窓際の扉
「おいで」
突然の声に驚き振り返ろうとすると、右肘を椅子にぶつけた。じんじんしびれるそこをさすりながら、今度こそ後ろを振り向いた。
そこにいたのは、少年だった。
「もう一度前を向こう、そして目を瞑ろう」
「なんでそんな……あんた誰……」
とぎれとぎれに疑問を口にすると、少年は唇に人差し指を当てた。少年の唇が動く。『ころすぞ』。
わたしは何も言えなくなり、大人しく前を向いた。
「さあ、目を瞑ろう。同じことは二度まで言うが、三度は決して言わないからね」
わたしはそっと瞼をおろした。少年はその上からてのひらをあてた。やわらかい。おとこのひとの手。

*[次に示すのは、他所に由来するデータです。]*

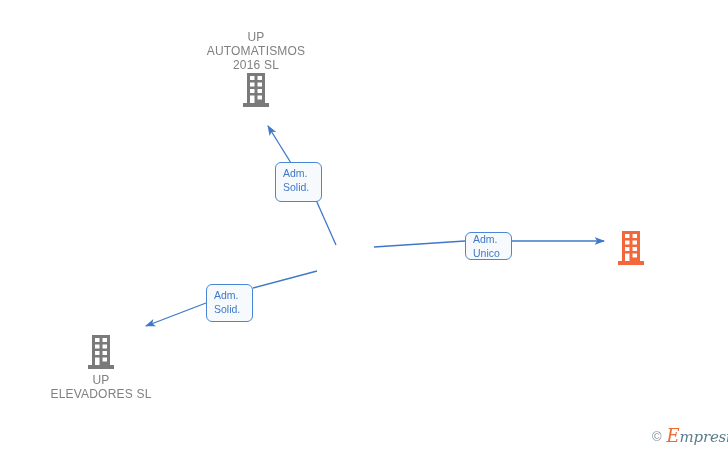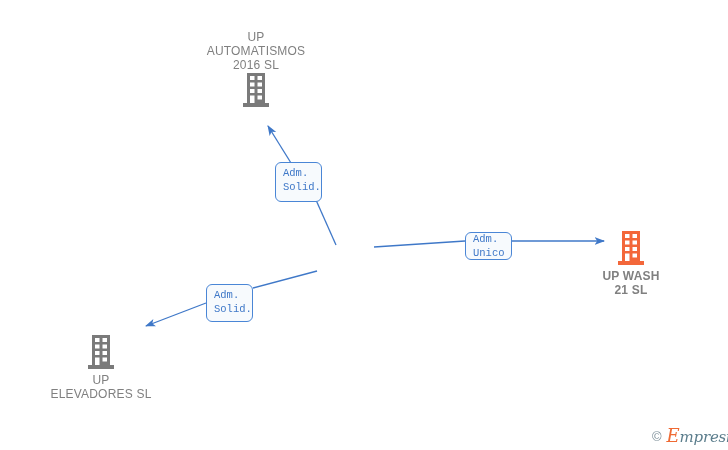--- a/index.html
+++ b/index.html
@@ -55,7 +55,6 @@
     text-align: left;
     white-space: pre-line;
     box-sizing: border-box;
-    font-family: Liberation Mono, monospace;
   }
   #watermark {
     position: absolute;

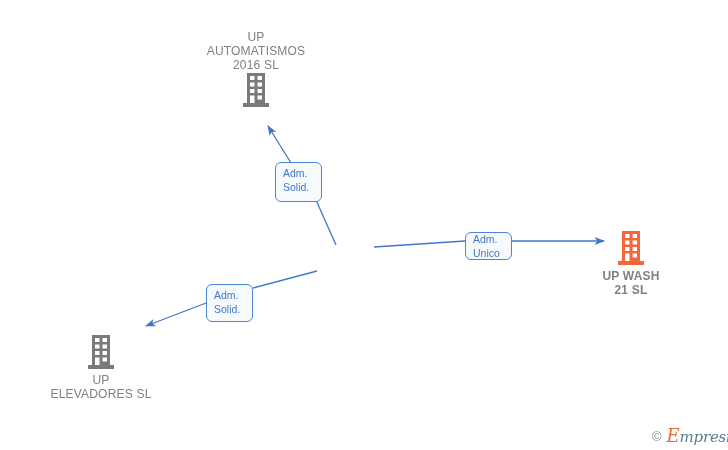--- a/index.html
+++ b/index.html
@@ -144,8 +144,6 @@
         <rect x="18.5" y="23.5" width="4.5" height="4" fill="#ffffff"></rect>
       </svg>
     </span>
-    <div class="node-label bold" style="margin-top:3px;">UP WASH
-21  SL</div>
   </div>
 
   <div class="node" style="left:41px; top:334px; width:120px;">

目を開くと、そこには小さな扉があった。何もない空間に、小さな扉だけがあった。
先程目を瞑った後、少年がてのひらをあてていた。ということはここは、少年のてのひらの……。
深く考えないことに決めた。
「それはなんの扉だい? 考えて御覧」
「んなこと言われたって……」
ついさっき、深く考えないことに決めたというのに、考えることを要求されてしまった。とにかく少年のそれについては考えないことにした。
「いきなりはむつかしかった? じゃあまずは、それはどんな扉?」
「とても、小さな……。うん、そう、すごく小さい」
「そうだ、とても小さな扉だ。じゃあ、今君が潜り抜けないといけない扉は何?」
思考を巡らせる。さんざん日頃言われていること。潜り抜ける。難関……。
「――受験」
「そう、その通りだ。その扉はとても小さいね。君は通るかな?」
「わかんないわよそんなの。勉強はまあ、してるけど……」
「はは、随分謙遜するんだね。この間のテスト、君は何位だった?」
隠し事は、通用しない気がした。
「六位……」
「そう、百何人もいる中で六番目! それってとってもすごくない?」
少年はなぜか、誇らしそうに言った。誇示したくてたまらないように言った。胸を張っている少年の姿が浮かんだ。
「まあ、頭は悪い方じゃないと思うけど……」
「じゃ、話を戻そう」
あまりにもあっさり話を戻した。……あっさり? わたしだって、別にこんな話をいつまでもしたかったわけじゃ――。
「君はこの扉を、潜り抜けられると思う?」
「……この調子でいけば、いけると思うわ」
「その通り。なぜなら君は、とてもちっぽけな人間だからだ」
「目を開けていいよ。せいぜい頑張りな」
瞼を上げると、肩が軽くなっていた。
ぼんやりと、志望校の変更を考えた。結局は変わらなかったけれど。
なんとなく後ろを振り返ろうとすると、右肘を椅子にぶつけた。
これまたなんとなく窓の外を見ると、雲の位置は変わっていなかった。